Snowmass Inn was easier to sneak out of, and when I was 17, and in my final year, several of us snuck out on a regular basis. The only hard part to get past was the metal stairway, which could make quite a ruckus. I had local friends, having been there for so many years, so they would meet us at the bottom with their pick-up trucks and we would hide in the bed and drive down the mountain. We spent many lovely nights around campfires on the cliffs above town, watching the Aspen groves glistening in the moonlight and listening to the coyotes howling.


Nature abounded there. Once we got used to the oxygen deprivation (visiting companies would have oxygen set up backstage so they could take hits in between pieces) we would hike all over the place. Every summer we took an obligatory trip to Maroon Bells, a mountain range with a roaring creek and lovely summer colors. The first summer I was there, several of us separated from the group and hung out by the parking lot only to get terrified by a guy sitting by himself in a van at the other end. I followed the tour from then on. The second summer I was there, my Mexican roommate, Rocio, had an uncle who lived in town. He came and got us one night and took us up to Independence Pass. We wrapped ourselves in blankets and felt our way to a group of rocks in the pitch dark night (no moon). We laid back and soaked up the meteor shower as the stardust rained down upon us from so far away.

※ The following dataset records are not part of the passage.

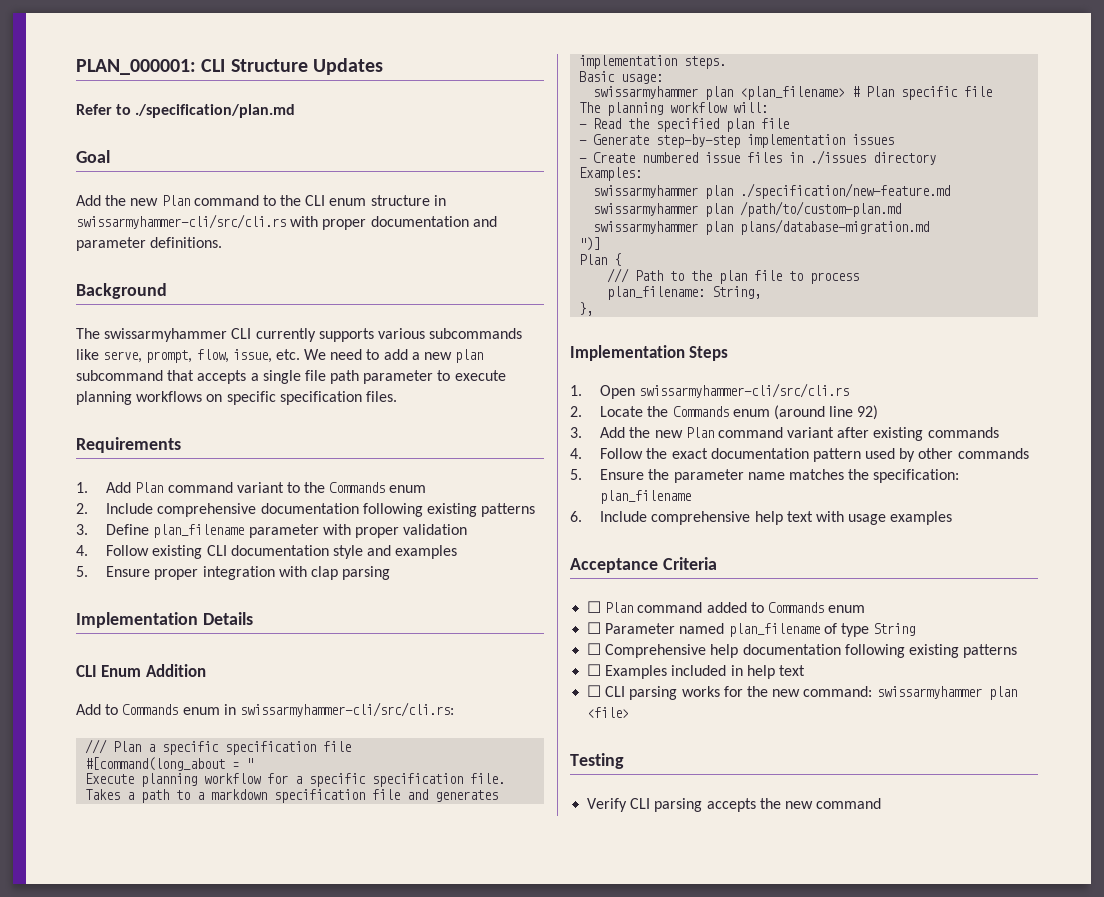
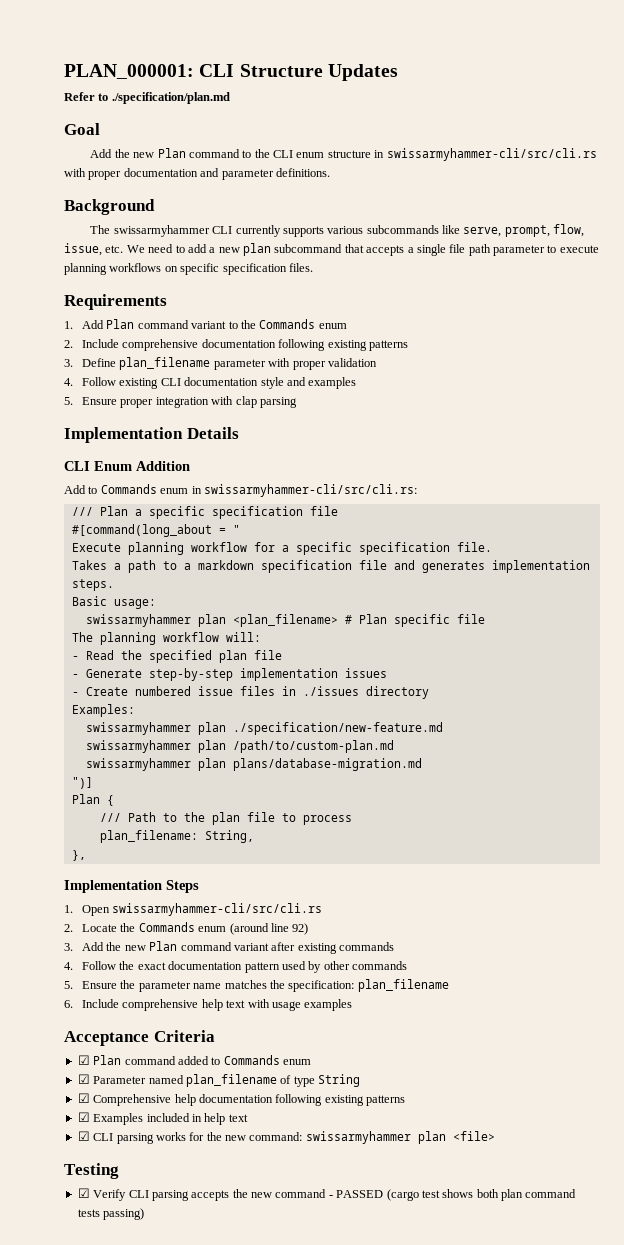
- ☐ Plan command added to Commands enum
+ ☑ Plan command added to Commands enum
- ☐ Parameter named plan_filename of type String
+ ☑ Parameter named plan_filename of type String
- ☐ Comprehensive help documentation following existing patterns
+ ☑ Comprehensive help documentation following existing patterns
- ☐ Examples included in help text
+ ☑ Examples included in help text
- ☐ CLI parsing works for the new command: swissarmyhammer plan <file>
+ ☑ CLI parsing works for the new command: swissarmyhammer plan <file>
- Verify CLI parsing accepts the new command
+ ☑ Verify CLI parsing accepts the new command - PASSED (cargo test shows both plan command tests passing)

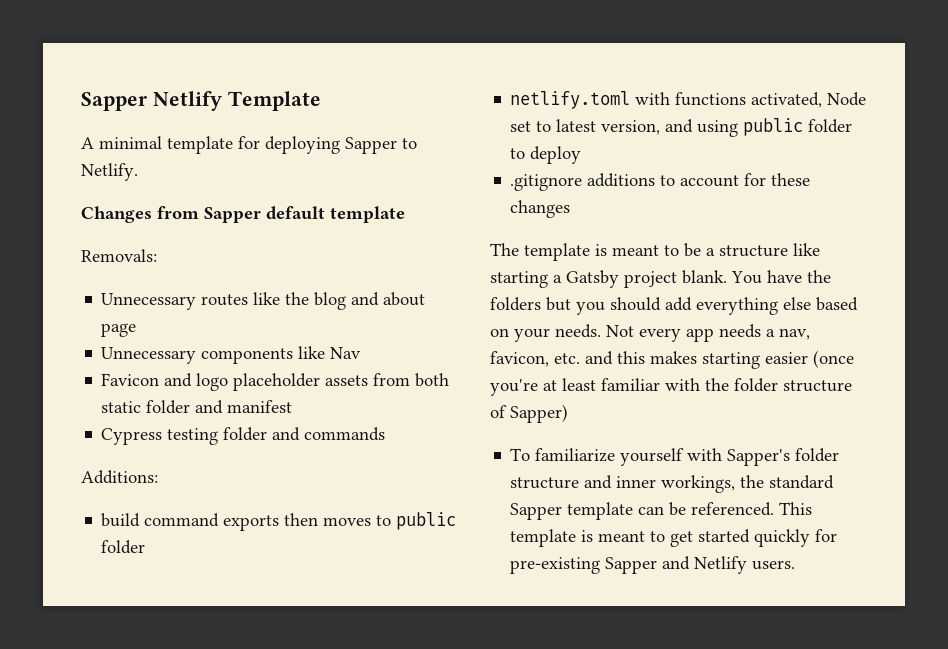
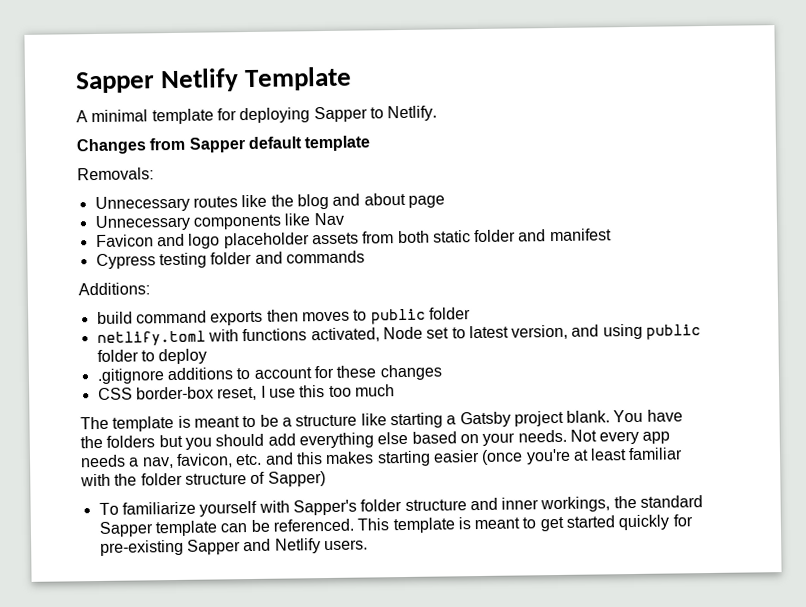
+ CSS border-box reset, I use this too much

I miss that incredible place. I miss watching the sun rise up through the mountains, eating fabulous food at Hite's, dancing in an outdoor tent with a flash hail storm rising up and pummeling the canvas roof with ice chips. I miss the original Rocky Mountain Chocolate Factory, where Tom and Jerry (yes, that was actually their names) would sometimes let us behind the counter to help whip up some tiger butter. I miss running down the hill with stiff, bloody feet, pointe shoes slung over my shoulder, to rip off my leotard, change into jeans, and go hiking up the bunny slope with ten other teens. I miss chicken fighting in the pool. I miss how fresh the air smelled ALL THE TIME.

It's when I think about DanceAspen that I miss being a teenager.